I’m a barely employed PhD in English facing an economy that, realistically, means I will probably never see full-time employment in the field I spent a decade and went into crippling debt to train for. When you see stories about people staggering under the weight of their student loan debt, I am what they are talking about – if I devoted 100% of my paycheck to paying off my student loans then I would still be paying them off in twenty years. Full-time hires in my field barely exist. There were a dozen full-time academic jobs in the country that I was qualified for this year, and every one of them had 200+ applicants.
I think that’s bullshit. I think there’s way more demand for scholarship about popular culture and media, and way more people who want to learn about it than anyone gives credit for, but that academia as it stands is a noble profession badly corrupted by money and politics, and that publishing hasn’t come close to figuring out how to cater to people insane enough to want to read 10,000 words a week about postmodernism and 20th century British sci-fi television. I think there has to be another way. But I’m not a business guy, and the extent of what I can really do to find that other way is to spend a lot of my time writing the sort of stuff I wish existed in the world and trying to find fair ways to let people pay me for it.

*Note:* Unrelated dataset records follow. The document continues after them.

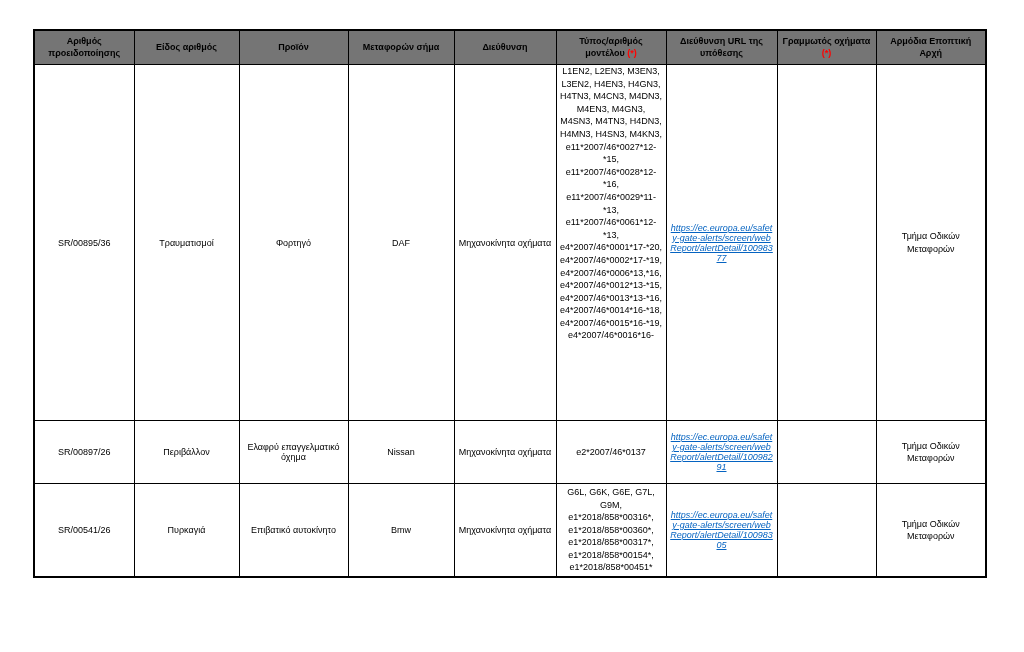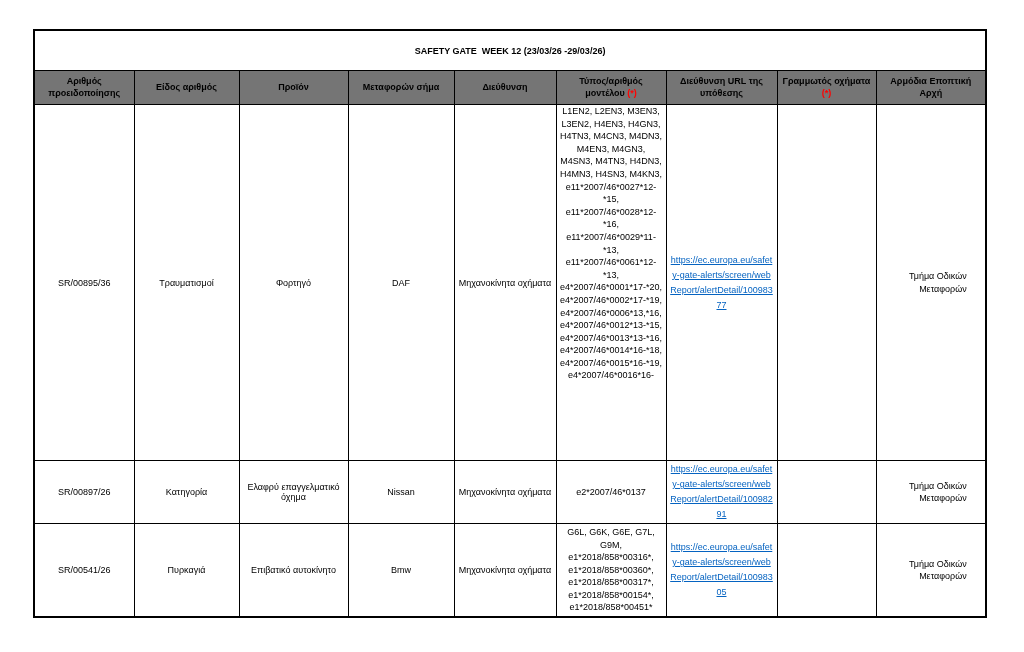"SAFETY GATE WEEK 12 (23/03/26" tr.title-row { html: <tr> <td>SAFETY GATE WEEK 12 (23/03/26 -29/03/26)</td> </tr> -> none }
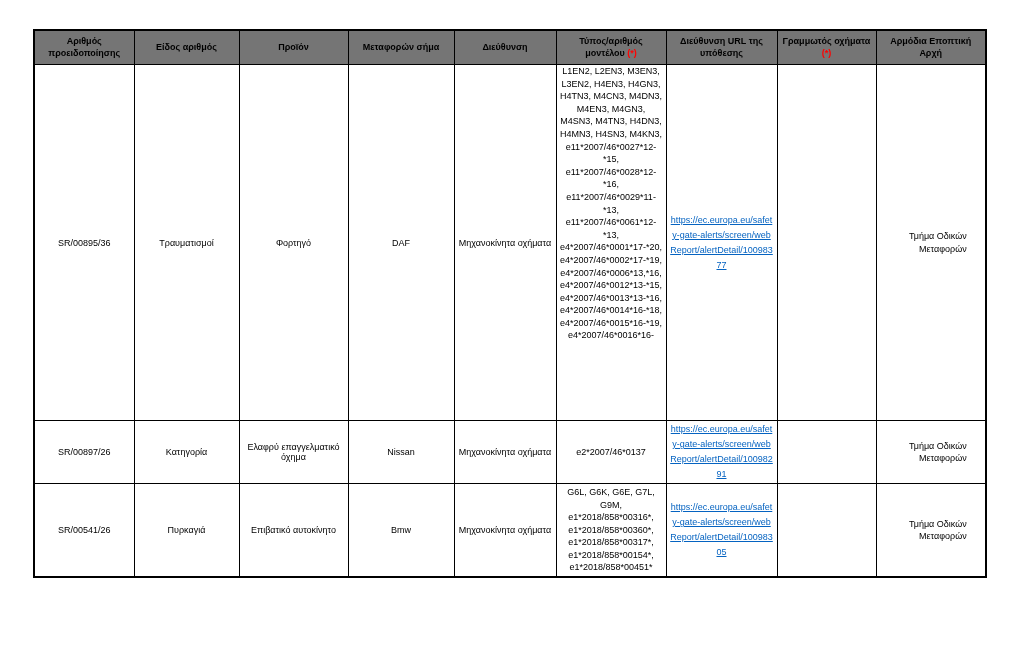"https://ec.europa.eu/safety-gate-alerts/" td.cell-url { font-style: none -> italic; line-height: 15px -> 10px }
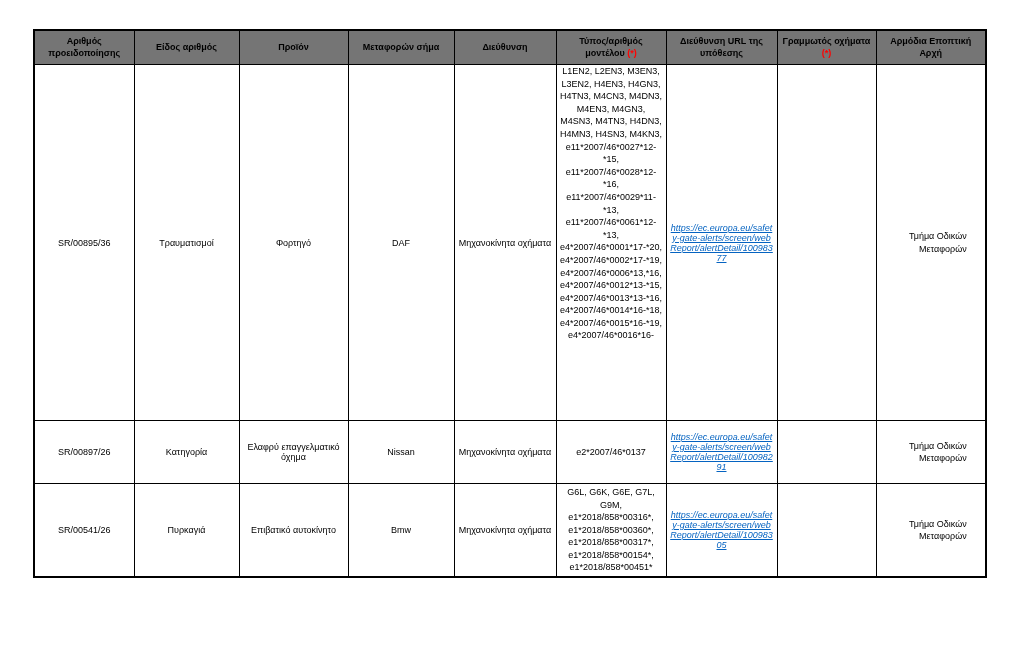"Τμήμα Οδικών Μεταφορών" .authority-wrap { text-align: right -> none }
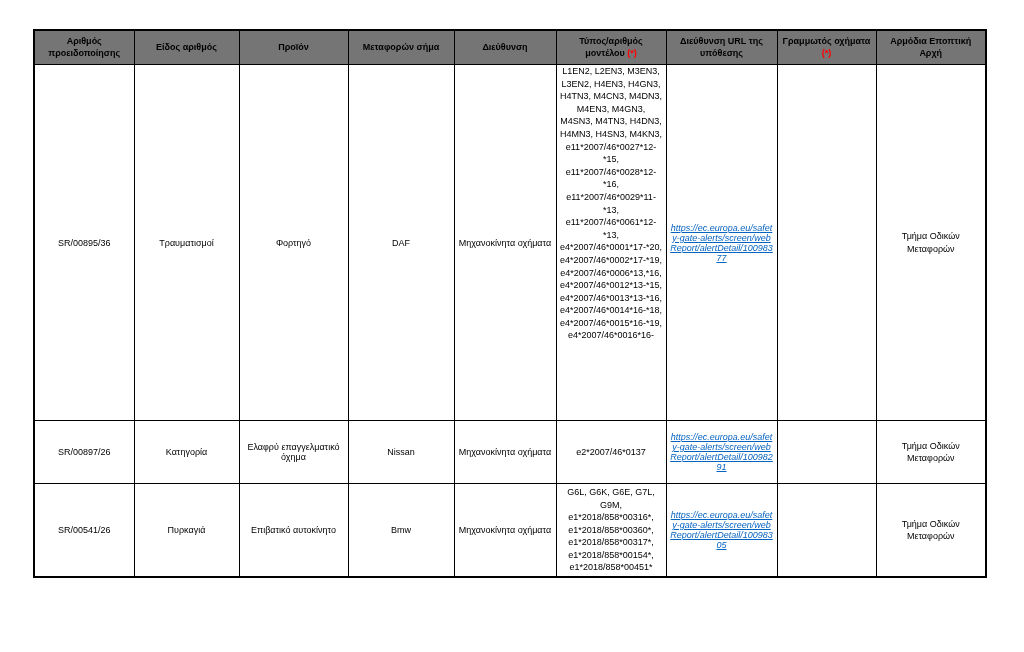"Κατηγορία" td { text: Κατηγορία -> Περιβάλλον }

I don’t want to get rich off of writing about Doctor Who. I do want to, off of the work I’ve spent my life training to be good at, eventually be able to afford my own place and support a family. Right now I can do neither. I mean, I’m not on the streets – I have a strong support system that will make sure I’m taken care of and a comfortable life. If you want to find someone to throw charity at, I’m not the guy. But on the other hand, if the issues I talk about in this blog are ones that matter to you, well, they’re ones that matter to me in a very real sense too. And if you think that independent scholarship on popular culture that’s aimed at a general audience instead of an insular academic one is something that should exist, well, you can help.…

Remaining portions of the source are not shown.